Figure 39 : Paramètres des courbes de dégranulation obtenues pour l’EPBA (A : maximum de dégranulation, et B : EC50) selon les taux de complexes IgE-(IgG4

anti-IgE) dans les sérums.

Nous avons mis en évidence des niveaux de complexation des IgE par des IgG4 anti- IgE variables d’un sérum à l’autre. Pour les 12 sérums de notre étude, les quantités d’IgG4 anti-IgE complexées aux IgE ne sont pas corrélées à la sévérité des symptômes des patients et ne sont pas non plus liées à la capacité des sérums à induire la dégranulation des cellules dans notre modèle. Lichtenstein et coll. ont montré que des dégranulations de basophiles pouvaient être induites par des anticorps anti-IgG, ces anticorps se liant aux IgG impliquées dans les complexes IgE-IgG fixés via les IgE aux FcεRI exprimés à la surface des basophiles [389]. Lors de l’utilisation des sérums sans pré-traitement pour sensibiliser les cellules, ce phénomène se produit peut-être, ce qui expliquerait en partie les différences observées pour des sérums utilisés sans prétraitement. D’autre part, ces complexes IgE-IgG pourraient lier des récepteurs FcγRII à la surface des cellules effectrices, ce qui inhiberait l’activation des mastocytes et basophiles par les allergènes [390]. Notre modèle cellulaire n’exprime que le FcγRII humain, par conséquent, nous ne pouvons voir ce type d’interactions avec les autres récepteurs présents sur les mastocytes et basophiles.

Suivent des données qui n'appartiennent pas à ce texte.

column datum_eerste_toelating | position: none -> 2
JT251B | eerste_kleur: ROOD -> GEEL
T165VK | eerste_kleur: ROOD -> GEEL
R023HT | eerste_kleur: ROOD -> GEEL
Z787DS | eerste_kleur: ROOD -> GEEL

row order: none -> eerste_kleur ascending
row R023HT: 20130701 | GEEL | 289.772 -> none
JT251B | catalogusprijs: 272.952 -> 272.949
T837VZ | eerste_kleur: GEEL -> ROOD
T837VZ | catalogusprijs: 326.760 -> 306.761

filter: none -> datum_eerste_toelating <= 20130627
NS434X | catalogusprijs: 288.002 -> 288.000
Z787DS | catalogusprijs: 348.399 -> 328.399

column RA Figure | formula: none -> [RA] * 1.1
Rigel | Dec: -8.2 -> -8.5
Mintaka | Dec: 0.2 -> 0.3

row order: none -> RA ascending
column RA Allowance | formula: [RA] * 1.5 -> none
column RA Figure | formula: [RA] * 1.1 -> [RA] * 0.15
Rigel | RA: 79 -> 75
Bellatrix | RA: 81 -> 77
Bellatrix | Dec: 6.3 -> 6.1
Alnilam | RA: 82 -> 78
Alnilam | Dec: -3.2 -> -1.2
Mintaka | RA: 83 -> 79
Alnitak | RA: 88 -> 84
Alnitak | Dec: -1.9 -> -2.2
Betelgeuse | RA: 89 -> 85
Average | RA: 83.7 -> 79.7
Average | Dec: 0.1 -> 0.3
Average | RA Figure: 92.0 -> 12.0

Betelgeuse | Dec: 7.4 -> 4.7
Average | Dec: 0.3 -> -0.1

Des études intéressantes sur ces complexes seraient de comparer la présence de complexes chez différentes populations, notamment des individus non allergiques (tolérants) et des patients allergiques à l’arachide ou au lait de vache. Un suivi longitudinal de patients allergiques pourrait également être une bonne source d’information. De plus, afin de compléter l’étude sur un éventuel effet des complexes dans ce modèle cellulaire de déclenchement de la réaction allergique, il faudrait comparer la capacité de sensibilisation des cellules, via les dégranulations induites par les allergènes, à partir des IgE d’un même sérum libres ou complexées aux IgG4. Nous avons testé plusieurs approches pour séparer les IgE des IgG4 anti-IgE comme le chauffage à 56°C [391], des traitements à pH acides ou basiques, ou par dissociation par le thiocyanate. Cependant, nous n’avons pas pu rompre cette liaison par ces techniques, et obtenir des IgE libres, suggérant une très forte affinité des IgG4 impliquées. Différentes approches envisagées au laboratoire devraient permettre de décomplexer les IgE, en prenant garde à ne pas les dénaturer et à ne pas endommager leur paratope. Cela est nécessaire pour poursuivre ces études et comprendre le rôle des complexes dans nos modèles.